Namespace Lucene.Net.Analysis.Ja
Kuromoji is a morphological analyzer for Japanese text.
This module provides support for Japanese text analysis, including features such as part-of-speech tagging, lemmatization, and compound word analysis.
For an introduction to Lucene's analysis API, see the Lucene.Net.Analysis package documentation.
Classes
GraphvizFormatter
Outputs the dot (graphviz) string for the viterbi lattice.
JapaneseAnalyzer
Analyzer for Japanese that uses morphological analysis.
JapaneseBaseFormFilter
Replaces term text with the IBaseFormAttribute.

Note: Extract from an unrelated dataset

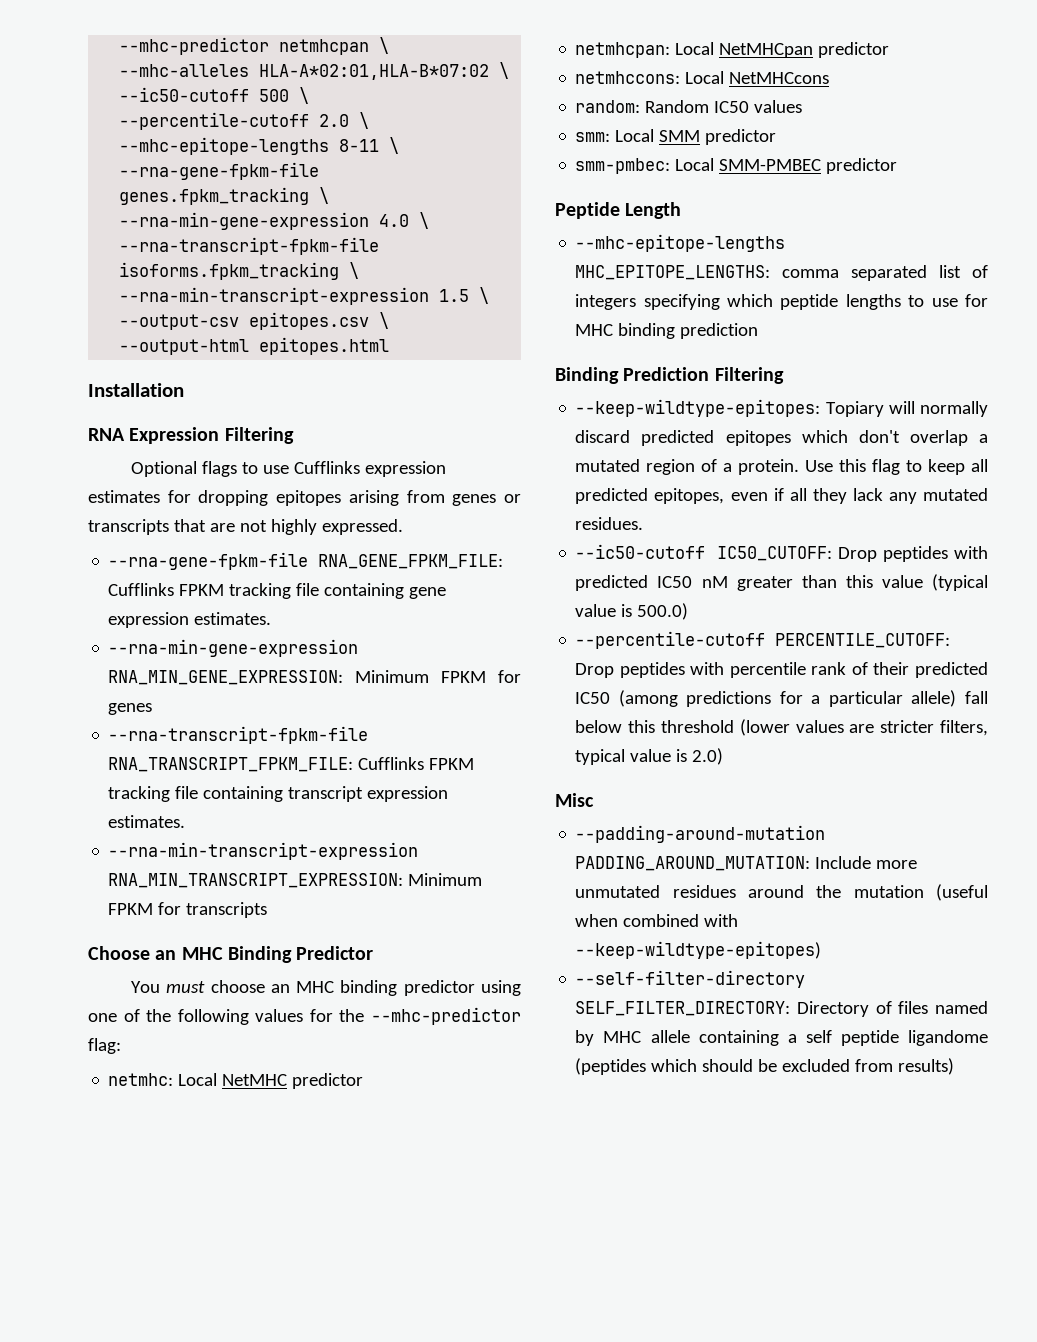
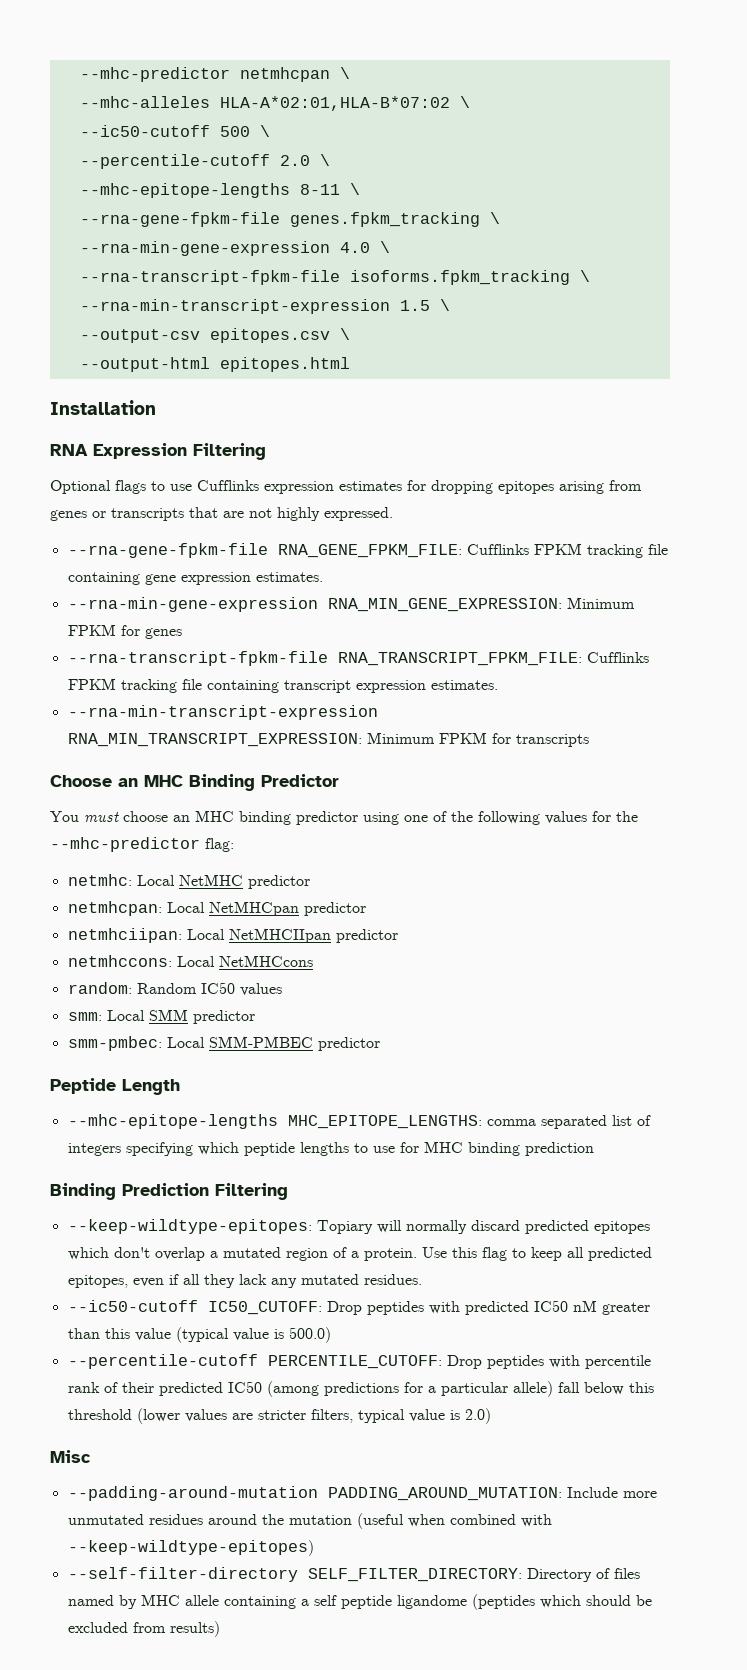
(890, 50) none -> [67,928,398,943] // netmhciipan: Local NetMHCIIpan predictor

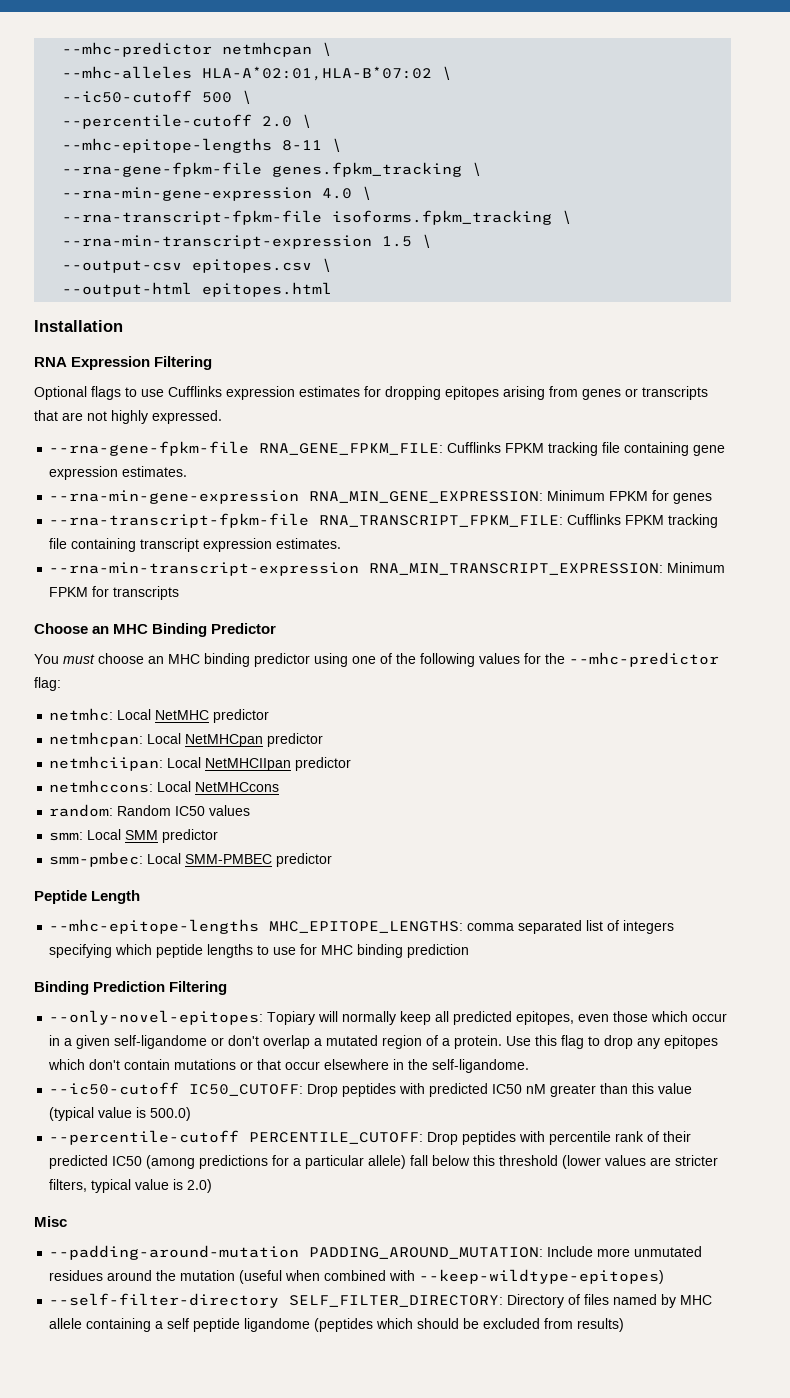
[67,1219,312,1234] --keep-wildtype-epitopes: -> [49,1010,264,1025] --only-novel-epitopes:
[470,1220,650,1234] [67,1247,109,1260] discard predicted epitopes which -> [400,1011,728,1025] [49,1035,225,1049] keep all predicted epitopes, even those which occur in a given self-ligandome or
[530,1247,652,1261] [67,1274,422,1288] keep all predicted epitopes, even if all they lack any mutated residues. -> [604,1035,719,1049] [48,1059,530,1073] drop any epitopes which don't contain mutations or that occur elsewhere in the self-ligandome.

This acts as a lemmatizer for verbs and adjectives. To prevent terms from being stemmed use an instance of SetKeywordMarkerFilter or a custom TokenFilter that sets the IKeywordAttribute before this TokenStream.
JapaneseBaseFormFilterFactory
Factory for JapaneseBaseFormFilter.
<fieldType name="text_ja" class="solr.TextField">
<analyzer>
<tokenizer class="solr.JapaneseTokenizerFactory"/>
<filter class="solr.JapaneseBaseFormFilterFactory"/>
</analyzer>
</fieldType>
JapaneseIterationMarkCharFilter
Normalizes Japanese horizontal iteration marks (odoriji) to their expanded form.
JapaneseIterationMarkCharFilterFactory
Factory for JapaneseIterationMarkCharFilter.
<fieldType name="text_ja" class="solr.TextField" positionIncrementGap="100" autoGeneratePhraseQueries="false">
<analyzer>
<charFilter class="solr.JapaneseIterationMarkCharFilterFactory normalizeKanji="true" normalizeKana="true"/>
<tokenizer class="solr.JapaneseTokenizerFactory"/>
</analyzer>
</fieldType>
JapaneseKatakanaStemFilter
A TokenFilter that normalizes common katakana spelling variations ending in a long sound character by removing this character (U+30FC). Only katakana words longer than a minimum length are stemmed (default is four).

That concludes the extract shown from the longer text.